Une autonomie à améliorer

« On ne sait pas encore comment le faire à grande échelle, admet le directeur général de la STL, Guy Picard, mais on travaille là-dessus. Ça va être un gros apprentissage, surtout la gestion de la charge qui est très complexe. Présentement, il n’y a pas de système mature sur le marché pour gérer une flotte de véhicules d’importance. Il y a des entreprises qui travaillent sur la mise au point de logiciels pour faire cela. En attendant, il faut déterminer comment on va gérer ces autobus » en fonction des besoins des usagers et des limites d’autonomie actuelle des véhicules.

Selon le directeur général, des autobus hybrides rentrent au garage en fin de journée après avoir accumulé 400 km au compteur, sans interruption, sur une grosse ligne de la STL. Avec une autonomie affichée de 250 km, les bus électriques New Flyer actuels de la STL ne peuvent pas faire cela. D’autant plus, dit M. Picard, que l’expérience acquise avec la mise en service de ces premiers bus électriques révèle que leur autonomie réelle, sur une charge pleine, est plutôt de 180 km. « Un peu moins en hiver », précise le dg.

Techniquement, ça prendrait donc plus que deux autobus électriques pour assurer le même niveau de service qu’un seul autobus hybride sur ce parcours de 400 km. « Oui, mais ce n’est pas cela qui va arriver, assure M. Picard. Les batteries vont devenir plus performantes, leur autonomie va s’améliorer. En s’adaptant aux évolutions technologiques, on va devenir plus agile pour planifier leur utilisation en service, et savoir à quel moment il est mieux de les recharger, combien à la fois ? Sur le plan opérationnel, c’est un beau défi ! »

Un défi énergétique

L’autre défi majeur qui attend le STL sera d’ordre plus technique, et hautement complexe : gérer la consommation d’électricité d’un garage où plus d’une centaine de véhicules sont branchés en même temps sur la recharge.

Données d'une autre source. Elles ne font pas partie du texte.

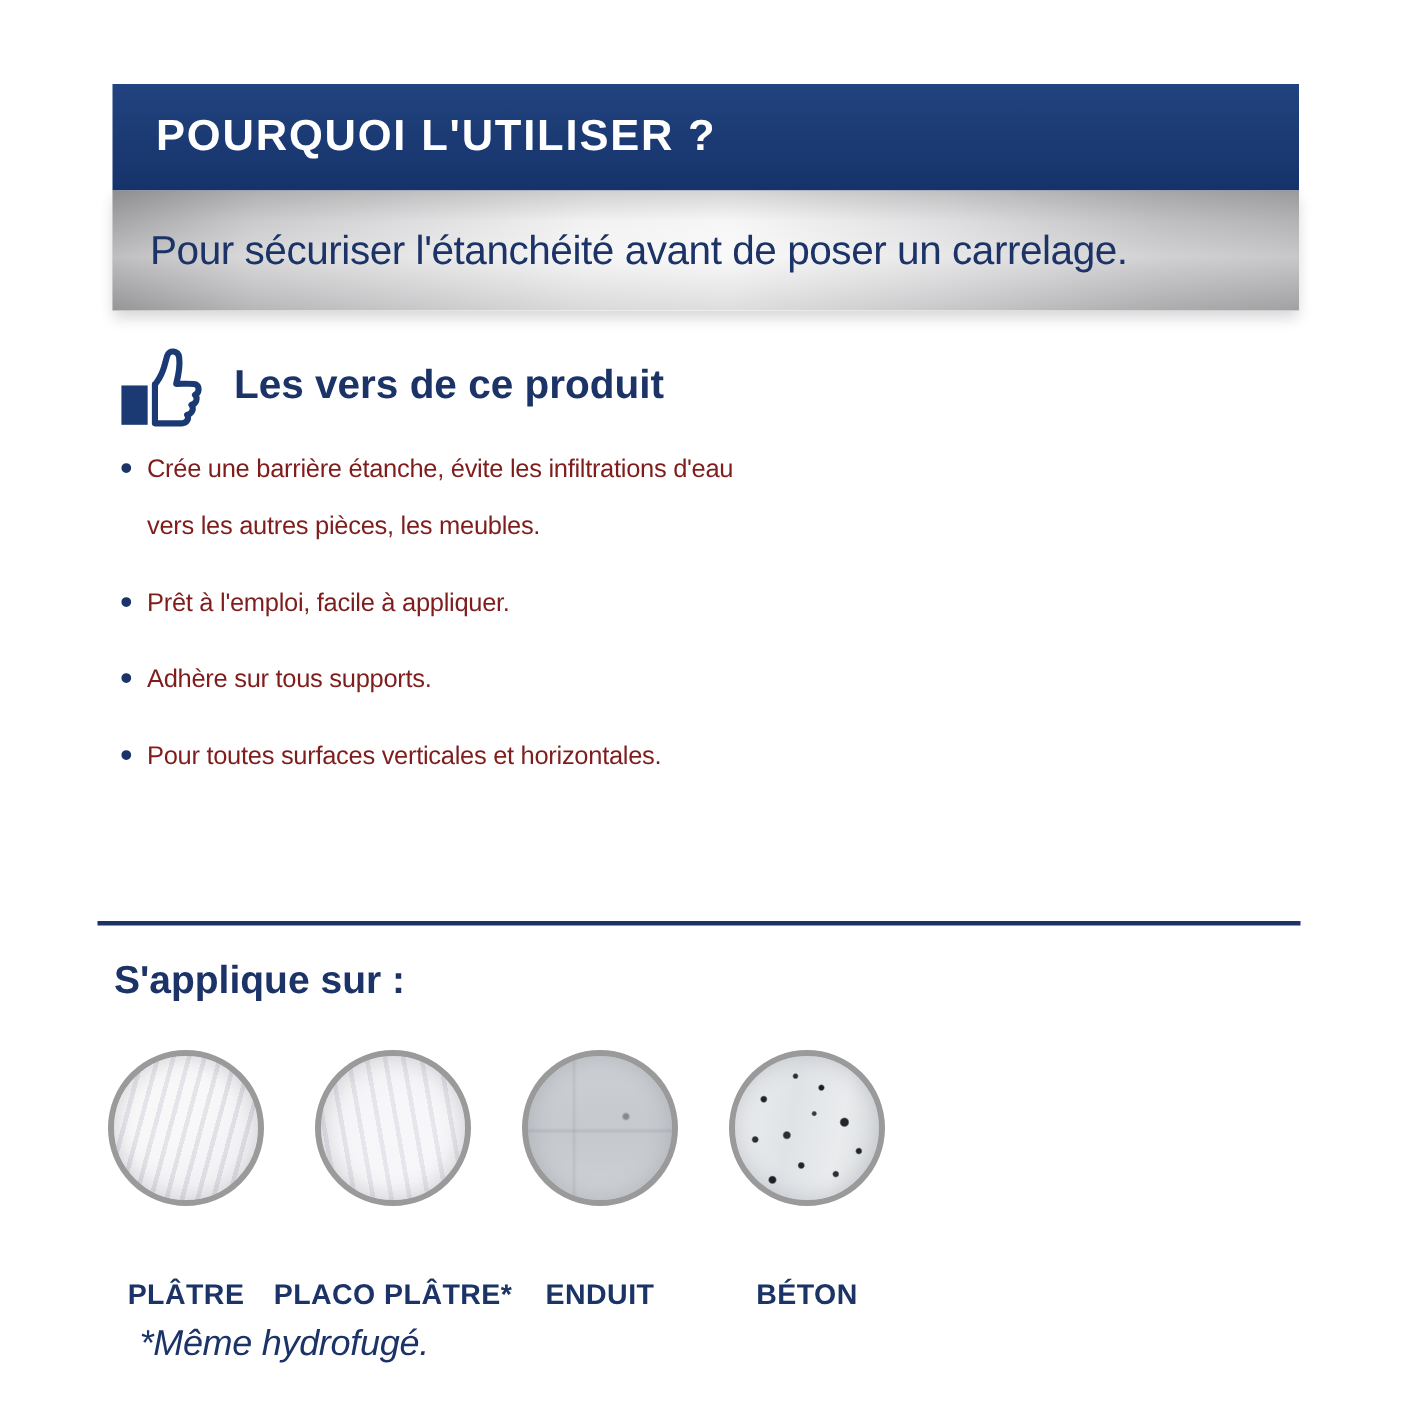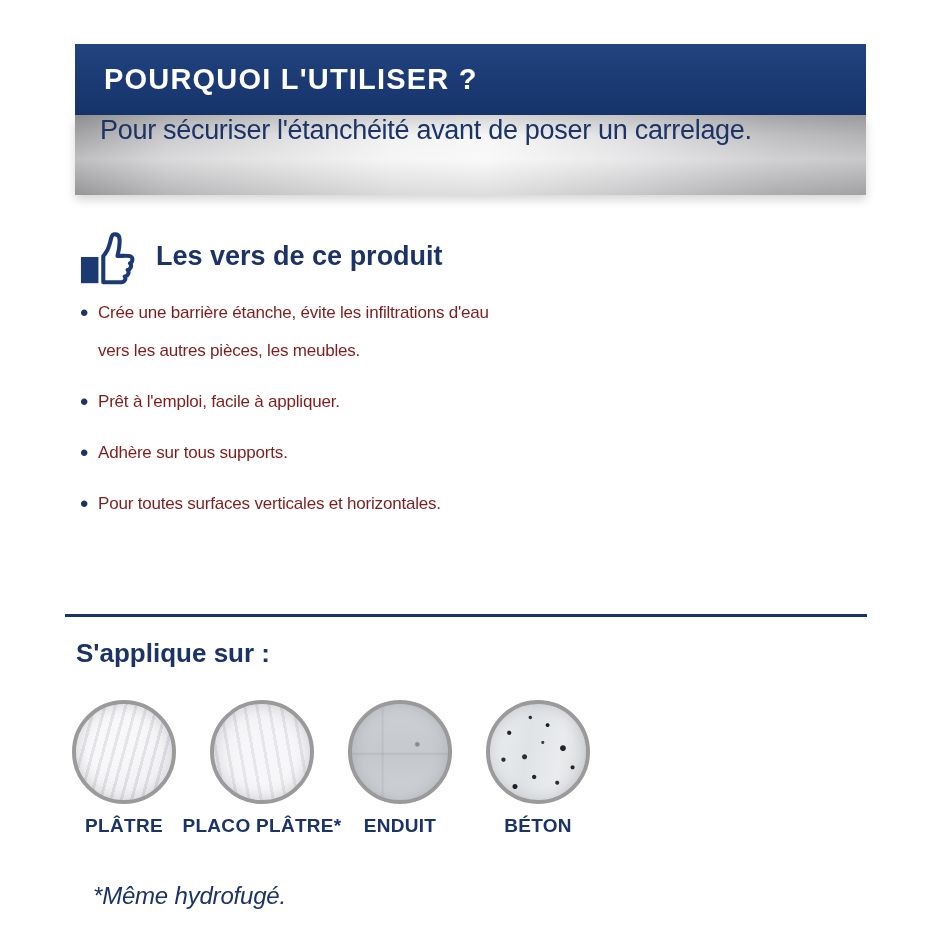"POURQUOI L'UTILISER ?" .title-bar { margin-top: none -> 12px }
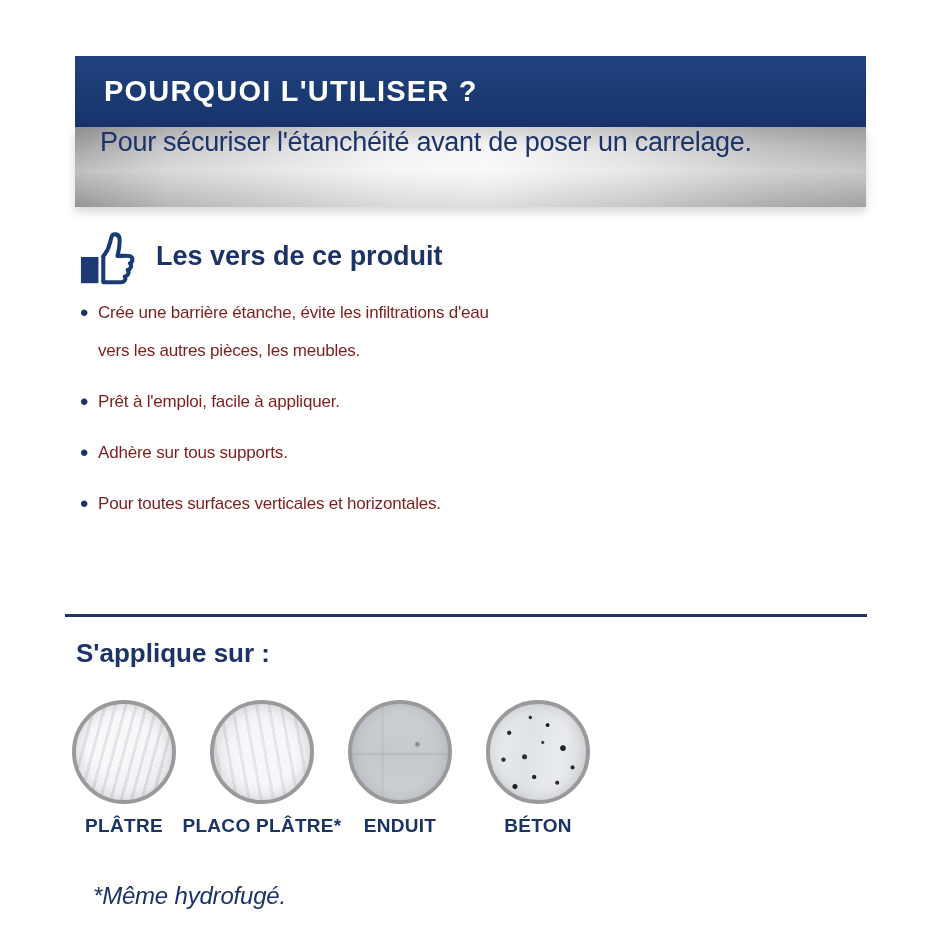"Pour sécuriser l'étanchéité avant de" .subtitle-bar { align-items: flex-start -> center }
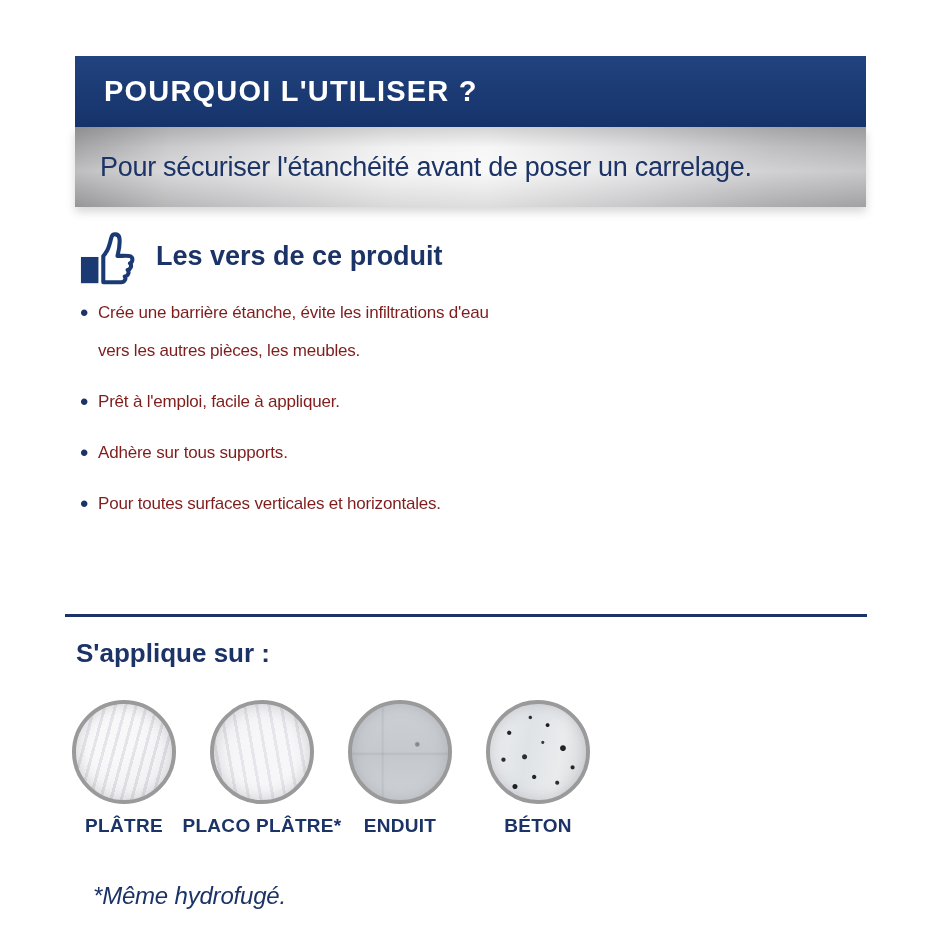"PLÂTRE" .surface { gap: none -> 38px }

« Même si chaque autobus a son pantographe [dispositif de recharge sur le toit], un système de gestion de la charge va faire en sorte que les véhicules vont se recharger à tour de rôle durant la nuit, et assurer qu’ils aient un niveau de charge suffisant pour assurer les services prévus aux usagers, le lendemain matin », dit Frédéric Aspirot, dit le directeur des projets majeurs à la STL et responsable du projet de garage.

L’alimentation du complexe sera assurée par deux puissantes lignes souterraines reliées à des postes de distribution distincts, opérant à la moitié de leur capacité, explique M. Aspirot. En cas de non-disponibilité d’un poste, il sera possible de continuer à opérer en basculant l’alimentation sur l’autre ligne, capable de répondre à la demande énergétique du garage.